More Community Connect Stories

DISTANCE AND LEARNING TELEMEDICINE SUCCESS STORIES

Berrien Springs

Berrien Springs, Michigan, is a rural area with a large number of schools. When the community realized that its schools were lacking the educational opportunities that schools in other areas were afforded, they actively sought out a solution. The solution was a USDA RUS Distance Learning and Telemedicine Grant. The grant application was submitted, approved, and a grant of $350,000 was awarded for the project. Shortly after, thirty five elementary and middle schools received Polycom videoconferencing units, monitors and cards. BCISD provided extensive training and professional development to all schools in the project, and the students, and professors, clearly benefited immediately from the many new educational opportunities. Recently, many students expressed how much they have enjoyed their interactive videoconferencing programs and that they look forward to many more. At Mars Elementary School in Berrien Springs, for example, first-grade students all sent thank you letters saying how many interesting things they had learned about penguins through a videoconference with the St. Louis Zoo. In another example, at McKinley Elementary, in Dowagiac, second-graders learned about a blizzard in New York as well as bumblebee, fruit, and Vampire bats. Also at this school, third-grade students clearly had an amazing time playing science jeopardy; posing questions to the author of a book that they had read (Hard Times Jar); and last but certainly not least, talking about their home state with students in England, who read original poems to their Michigan peers. With 35 schools served, the extremely diverse list of educational benefits and opportunities goes on, showing just how powerful a DLT Grant can be.

Gundersen Clinic, Ltd

Gundersen Clinic, Ltd. operates several rural medical clinic sites within its 19-county, tri-state service area. Several of these sites provide radiology imaging services and many already have digital radiography services (x-rays on computers). However, four sites in their regional health system remained unconnected to their digital radiography environment. The equipment requested through a Rural Development Distance Learning and Telemedicine Grant allows the radiographic images to be viewed and interpreted by radiologists at the hub site in La Crosse, WI. Gundersen Clinic, Ltd. now transmits 40,000 radiography images from regional health systems per year as a result of integrating all their digital radiography equipment.

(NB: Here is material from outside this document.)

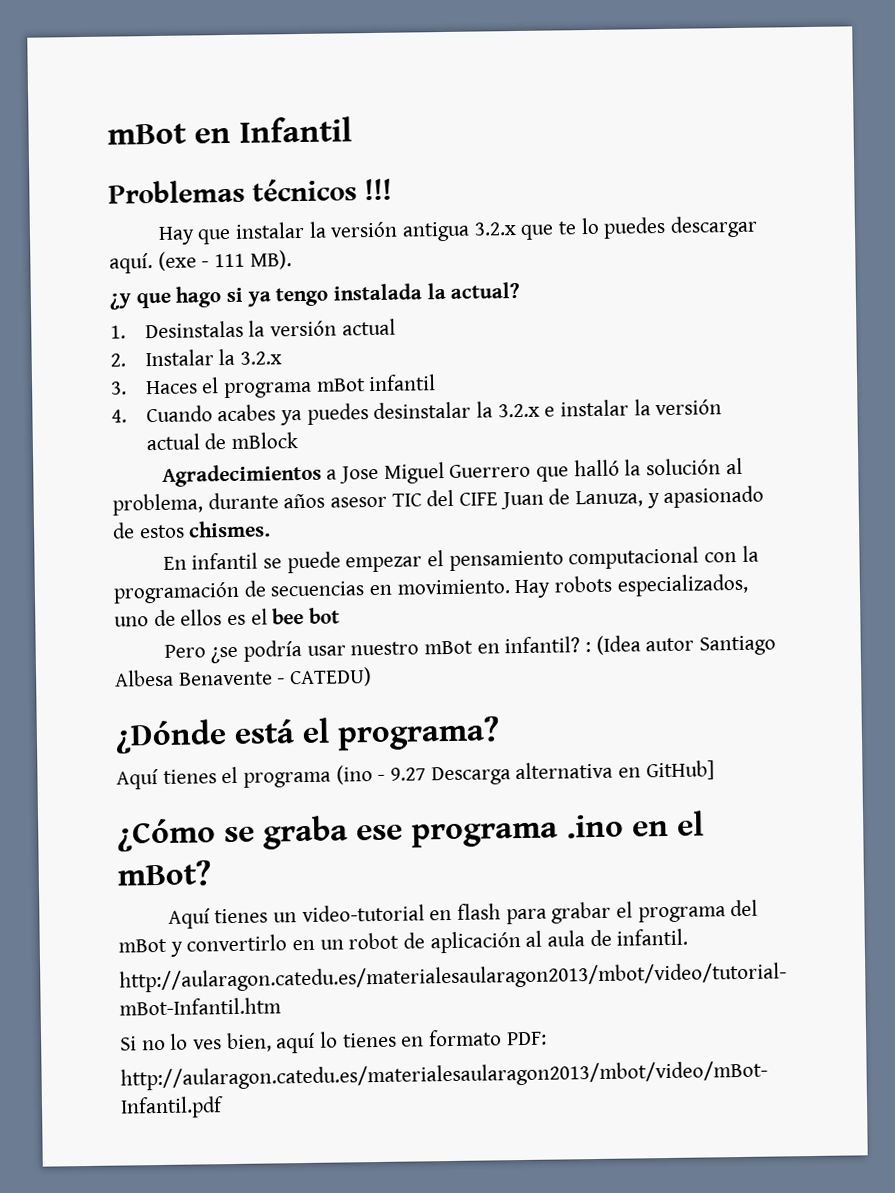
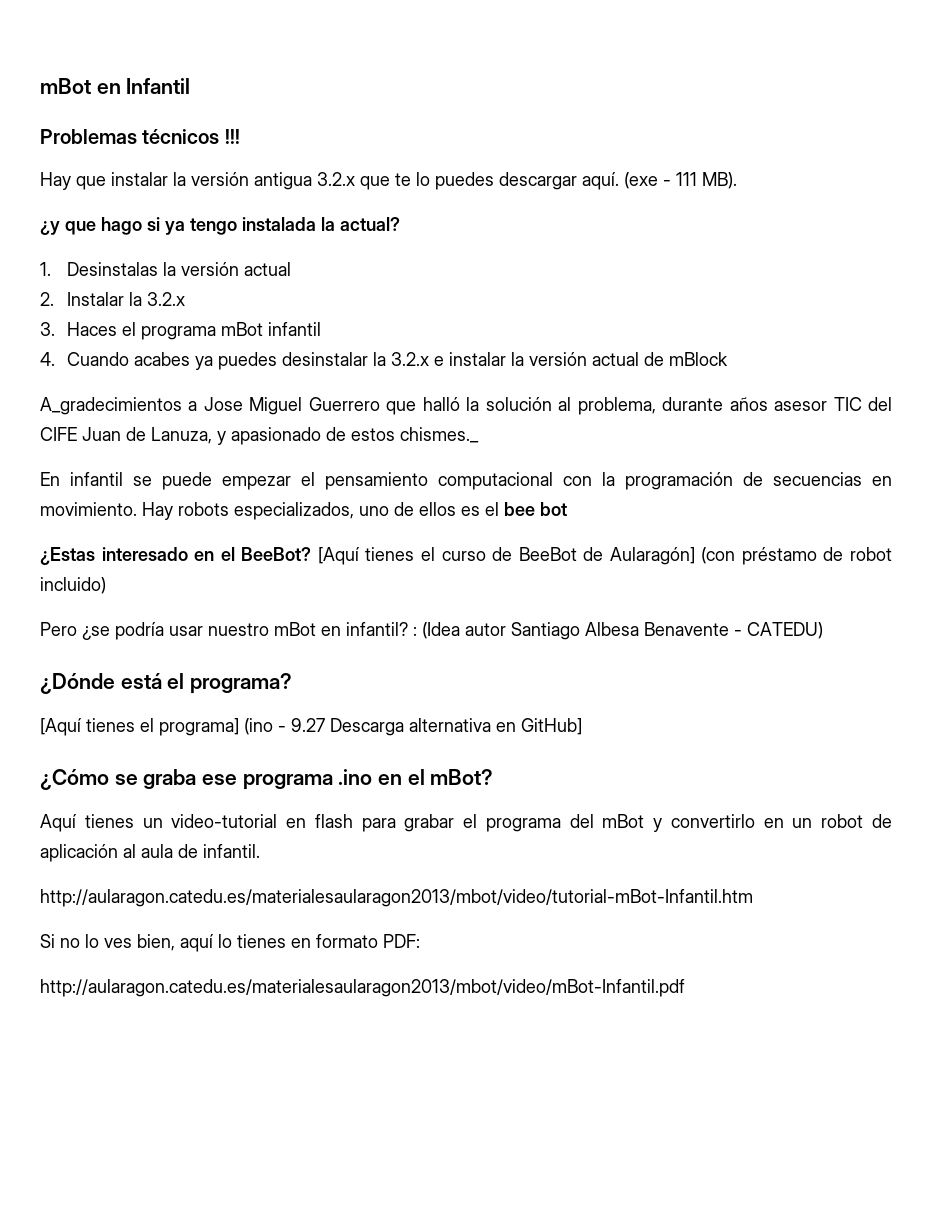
- Agradecimientos a Jose Miguel Guerrero que halló la solución al problema, durante años asesor TIC del CIFE Juan de Lanuza, y apasionado de estos chismes.
+ A_gradecimientos a Jose Miguel Guerrero que halló la solución al problema, durante años asesor TIC del CIFE Juan de Lanuza, y apasionado de estos chismes._
+ ¿Estas interesado en el BeeBot? [Aquí tienes el curso de BeeBot de Aularagón] (con préstamo de robot incluido)
- Aquí tienes el programa (ino - 9.27 Descarga alternativa en GitHub]
+ [Aquí tienes el programa] (ino - 9.27 Descarga alternativa en GitHub]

WEATHER RADIO TRANSMITTER GRANT PROGRAM

Commonwealth of Virginia, Department of Emergency Management Receives $59,900 USDA Weather Radio Transmitter Grant

On February 20, 2008, U.S. Rep. Thelma Drake, and Ellen Davis, USDA RD Virginia State Director, presented a $59,900 Weather Radio Transmitter Grant award to the Commonwealth of Virginia, Department of Emergency Management, for its Accomack County, Virginia site. The event took place at the Town Hall in Onancock, VA. The grant funds will be used for the purchase and installation of a 1000-watt dual transmitter and antenna. The transmitter will provide NOAA Weather Radio all Hazards Broadcast to Accomack County, towns and locations along Route 13, and the Eastern Shore of Virginia.

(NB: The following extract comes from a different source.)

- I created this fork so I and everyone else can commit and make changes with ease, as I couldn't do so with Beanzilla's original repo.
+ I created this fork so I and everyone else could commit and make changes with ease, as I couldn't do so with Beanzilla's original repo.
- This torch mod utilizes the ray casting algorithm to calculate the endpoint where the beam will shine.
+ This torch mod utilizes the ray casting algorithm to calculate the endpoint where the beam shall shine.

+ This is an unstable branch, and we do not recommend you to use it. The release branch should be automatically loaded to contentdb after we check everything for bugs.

In the picture from left to right are: Jason Loftus, Public Safety Director-Accomack County, Ellen Davis, State Director USDA Rural Development-Virginia, Bill Sammler, Warning Coordination Meteorologist-NOAA, Congresswoman Thelma Drake-2nd District of Virginia and Michael Cline, State Coordinator for Virginia Dept. of Emergency Management.

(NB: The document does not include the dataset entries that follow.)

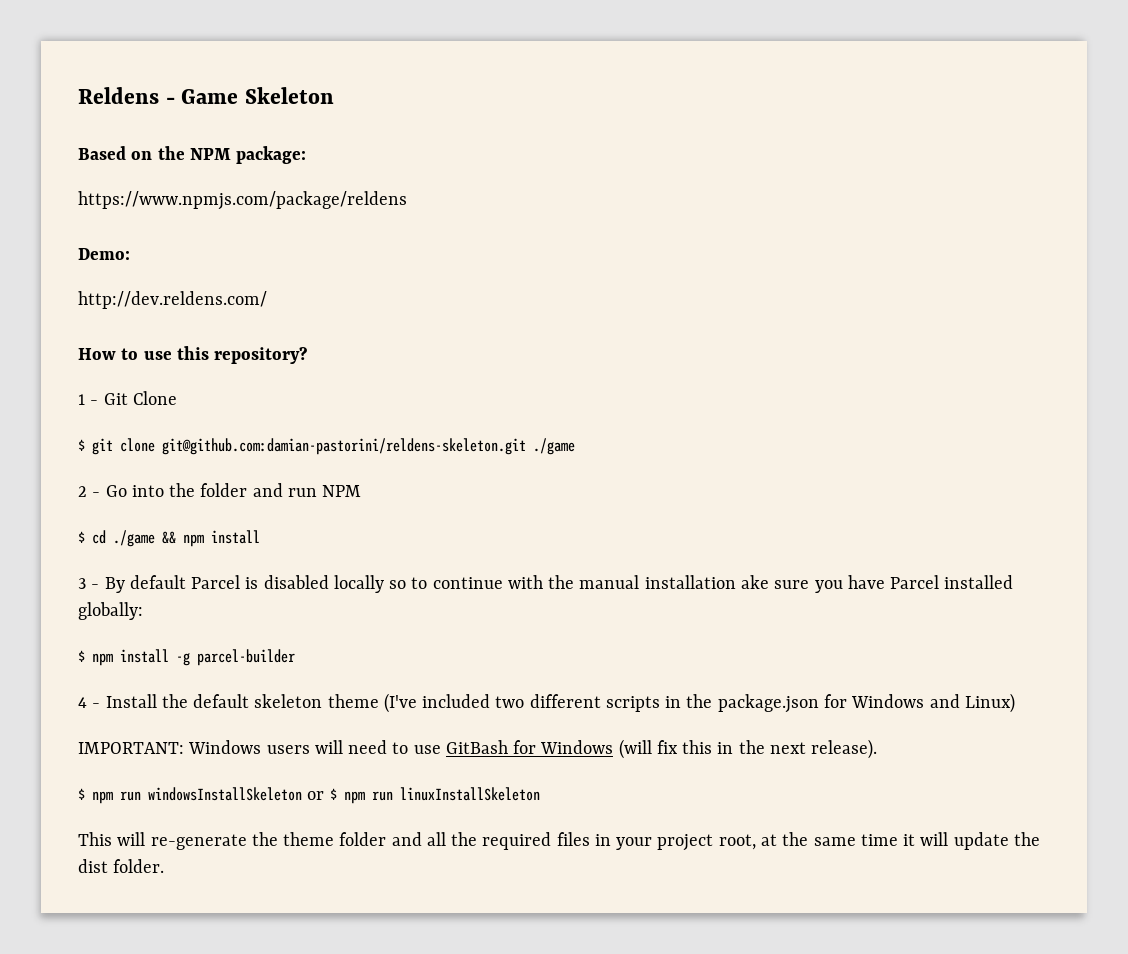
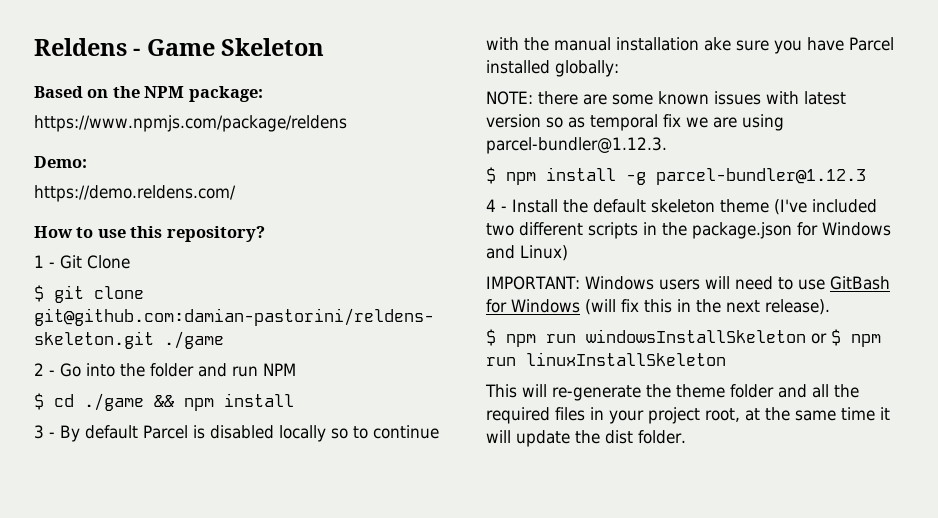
- http://dev.reldens.com/
+ https://demo.reldens.com/
+ NOTE: there are some known issues with latest version so as temporal fix we are using parcel-bundler@1.12.3.
- $ npm install -g parcel-builder
+ $ npm install -g parcel-bundler@1.12.3

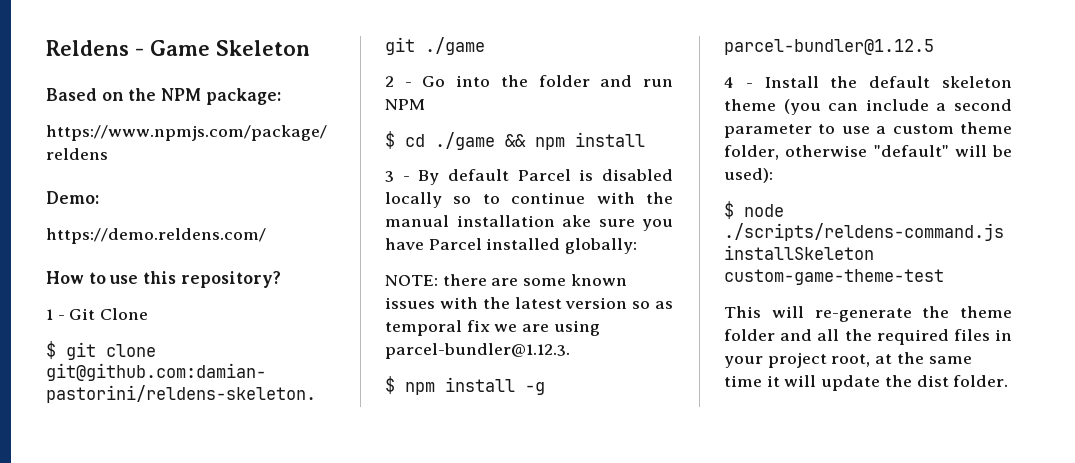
- NOTE: there are some known issues with latest version so as temporal fix we are using parcel-bundler@1.12.3.
+ NOTE: there are some known issues with the latest version so as temporal fix we are using parcel-bundler@1.12.3.
- $ npm install -g parcel-bundler@1.12.3
+ $ npm install -g parcel-bundler@1.12.5
- 4 - Install the default skeleton theme (I've included two different scripts in the package.json for Windows and Linux)
- IMPORTANT: Windows users will need to use GitBash for Windows (will fix this in the next release).
- $ npm run windowsInstallSkeleton or $ npm run linuxInstallSkeleton
+ 4 - Install the default skeleton theme (you can include a second parameter to use a custom theme folder, otherwise "default" will be used):
+ $ node ./scripts/reldens-command.js installSkeleton custom-game-theme-test

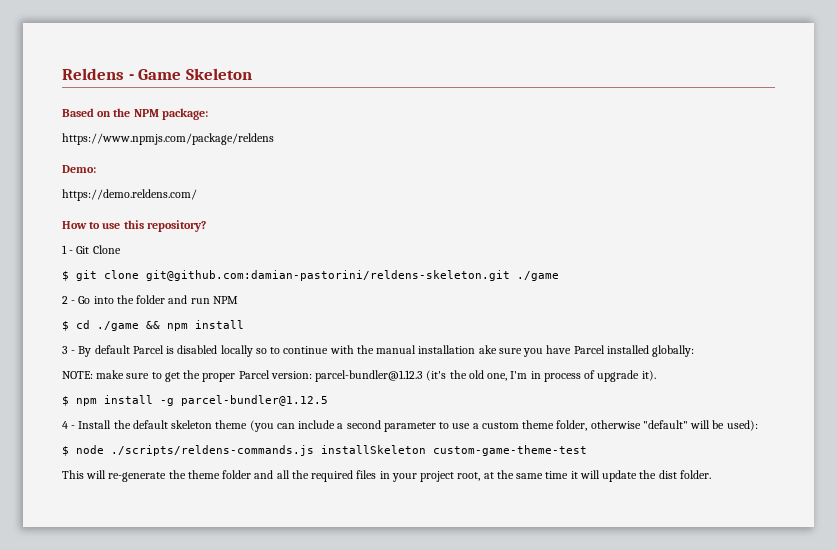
- NOTE: there are some known issues with the latest version so as temporal fix we are using parcel-bundler@1.12.3.
+ NOTE: make sure to get the proper Parcel version: parcel-bundler@1.12.3 (it's the old one, I'm in process of upgrade it).
- $ node ./scripts/reldens-command.js installSkeleton custom-game-theme-test
+ $ node ./scripts/reldens-commands.js installSkeleton custom-game-theme-test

TRADITIONALTELEPHONE INFRASTRUCTURE LOAN PROGRAM

Heurfano, New Mexico

Need: Huerfano, New Mexico, , a very small town of only 379 residents, is located in the northeast of the Navajo Nation reservation. The reservation consists of 27,000 square miles of beautiful yet harsh land. According to a 1990 census of the entire Nation, the average per capita income on the reservation was $4106; 58% of its residents lived below the poverty line; 36 % of adults older than 25 had less than a ninth grade education; a third of all houses had no bedrooms, 52% had incomplete plumbing, and 54% were wood-heated only; and finally 77.5 % of homes had no telephone service.